*PROBLEM TO SOLVE:*
Retype word for word the first line of the listing and each line after it up to the line with "- With this", with the pictures taken out.

*TASK INPUTS:*
········

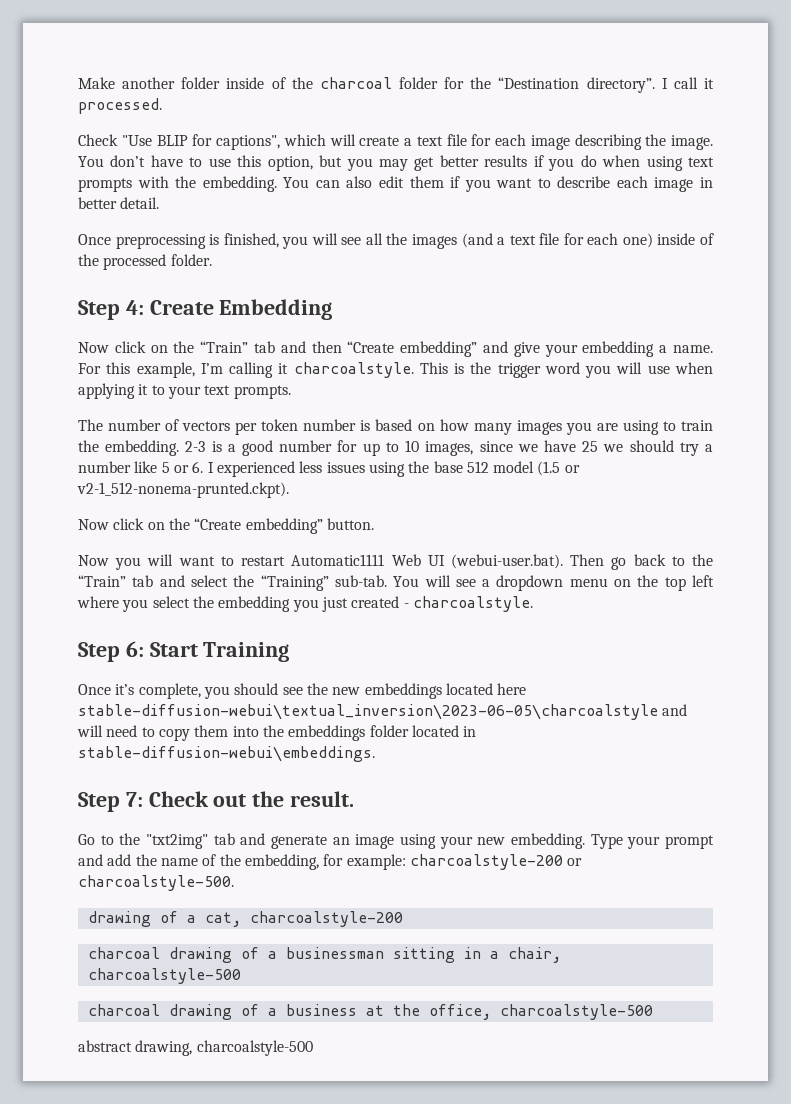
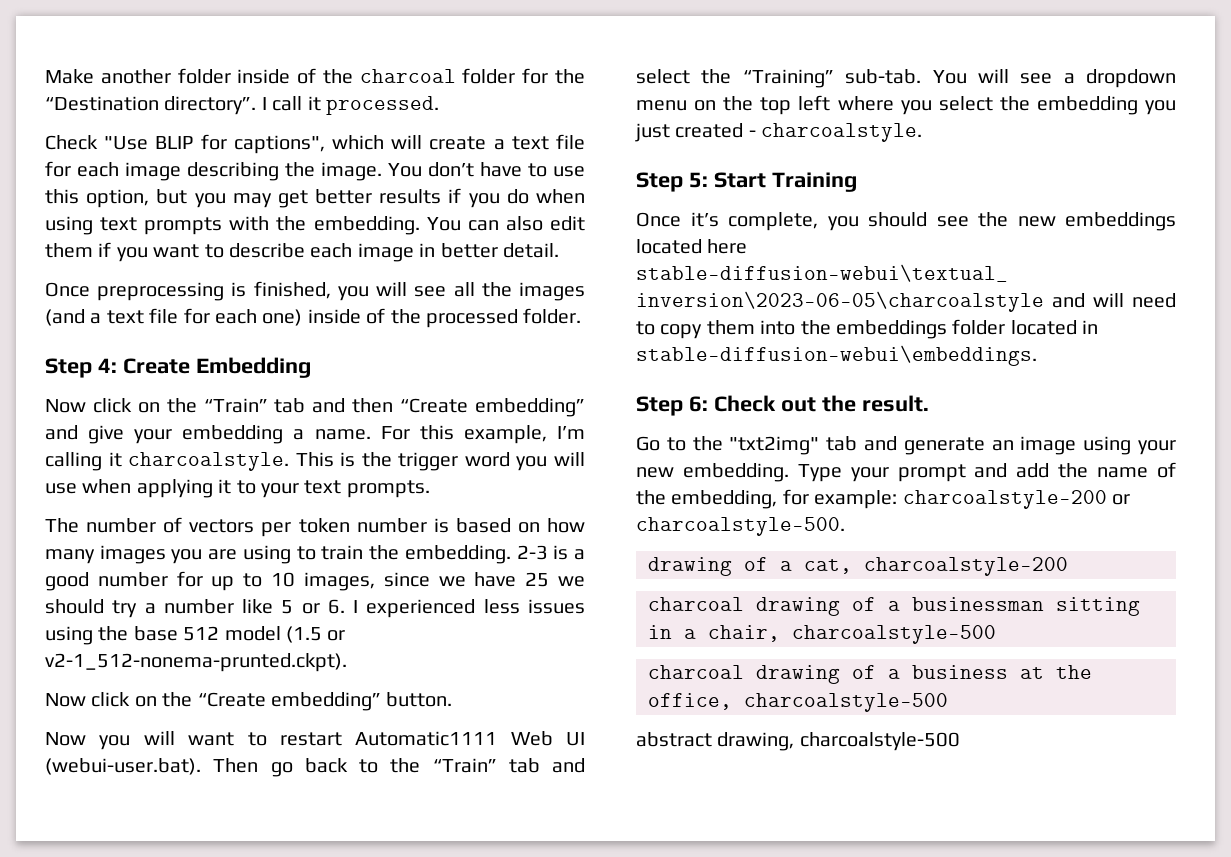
- Step 6: Start Training
+ Step 5: Start Training
- Step 7: Check out the result.
+ Step 6: Check out the result.

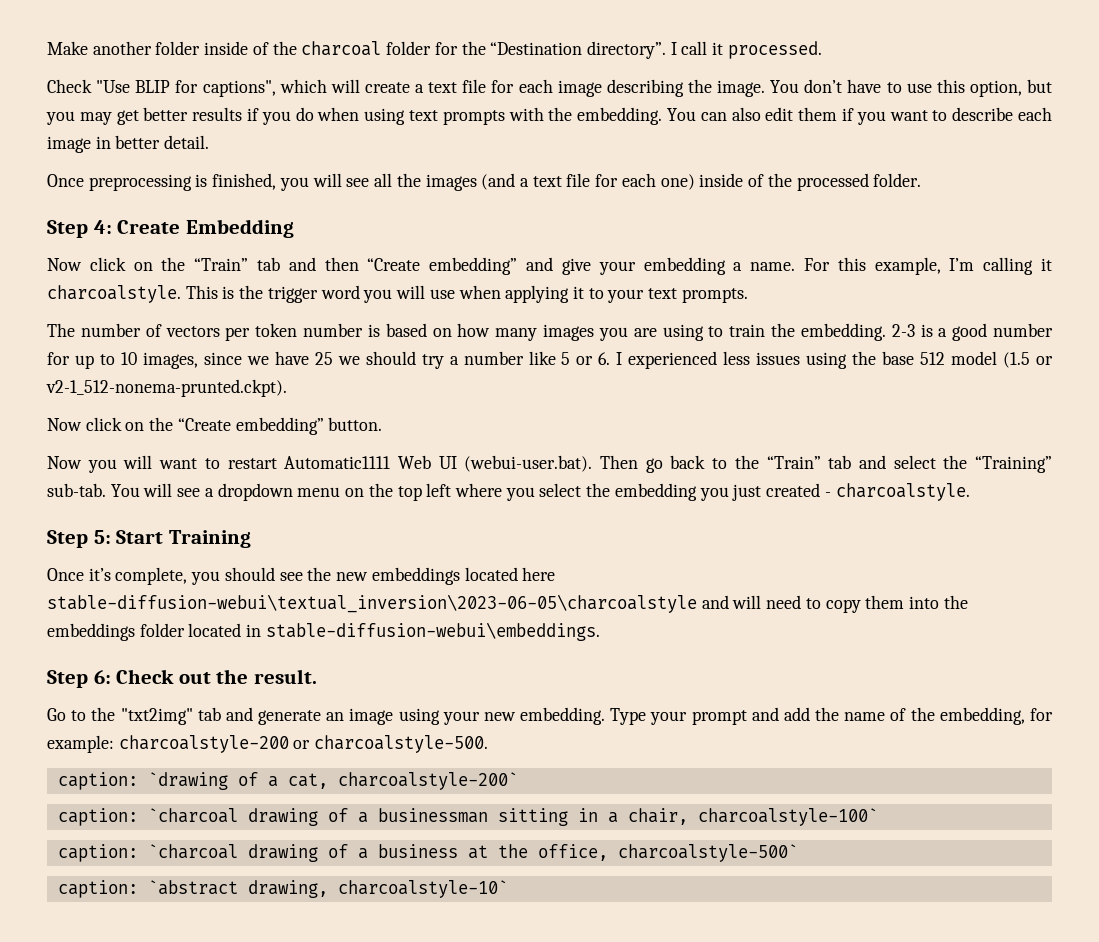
- drawing of a cat, charcoalstyle-200
- charcoal drawing of a businessman sitting in a chair, charcoalstyle-500
- charcoal drawing of a business at the office, charcoalstyle-500
- abstract drawing, charcoalstyle-500
+ caption: `drawing of a cat, charcoalstyle-200`
+ caption: `charcoal drawing of a businessman sitting in a chair, charcoalstyle-100`
+ caption: `charcoal drawing of a business at the office, charcoalstyle-500`
+ caption: `abstract drawing, charcoalstyle-10`

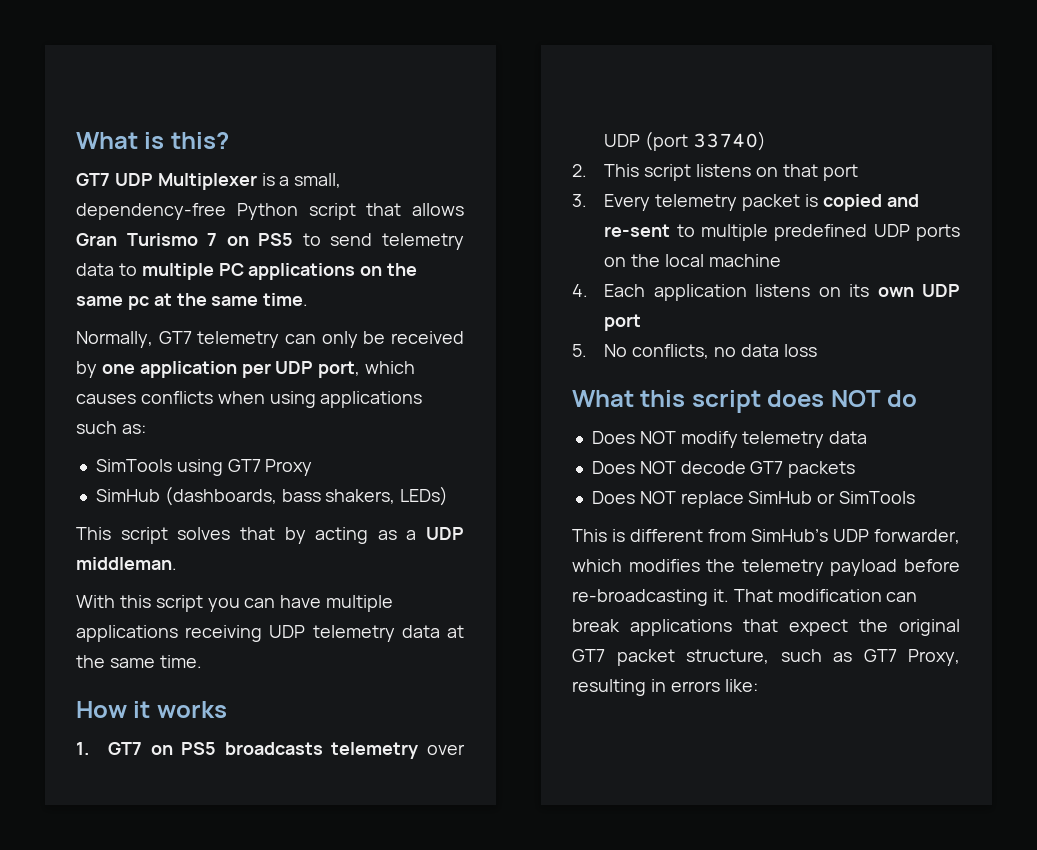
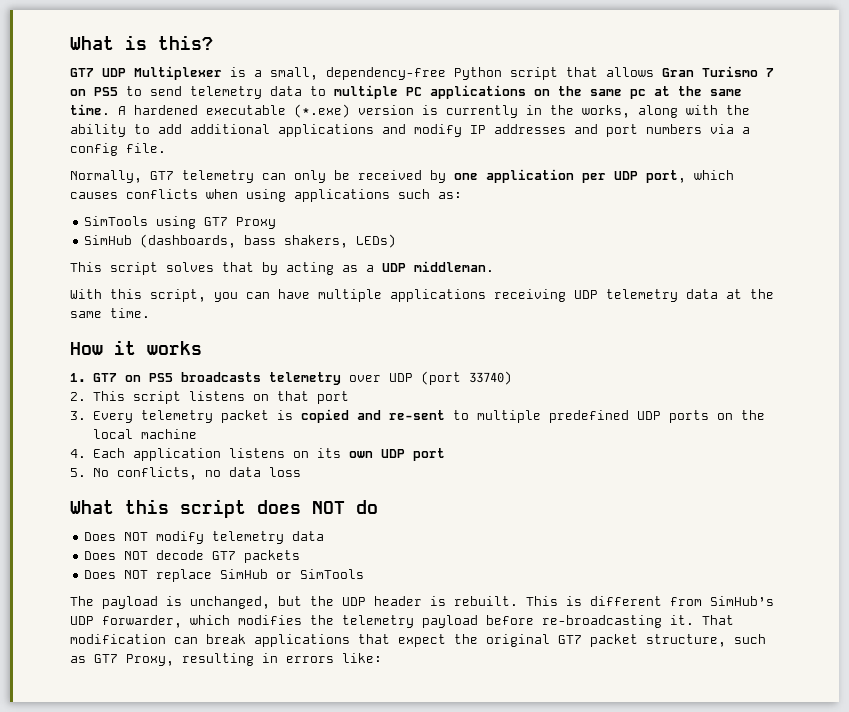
+ A hardened executable (*.exe) version is currently in the works, along with the ability to add additional applications and modify IP addresses and port numbers via a config file.
- With this script you can have multiple applications receiving UDP telemetry data at the same time.
+ With this script, you can have multiple applications receiving UDP telemetry data at the same time.
+ The payload is unchanged, but the UDP header is rebuilt.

········

*TASK RESULT:*
- Step 6: Start Training
+ Step 5: Start Training
- Step 7: Check out the result.
+ Step 6: Check out the result.

- drawing of a cat, charcoalstyle-200
- charcoal drawing of a businessman sitting in a chair, charcoalstyle-500
- charcoal drawing of a business at the office, charcoalstyle-500
- abstract drawing, charcoalstyle-500
+ caption: `drawing of a cat, charcoalstyle-200`
+ caption: `charcoal drawing of a businessman sitting in a chair, charcoalstyle-100`
+ caption: `charcoal drawing of a business at the office, charcoalstyle-500`
+ caption: `abstract drawing, charcoalstyle-10`

+ A hardened executable (*.exe) version is currently in the works, along with the ability to add additional applications and modify IP addresses and port numbers via a config file.
- With this script you can have multiple applications receiving UDP telemetry data at the same time.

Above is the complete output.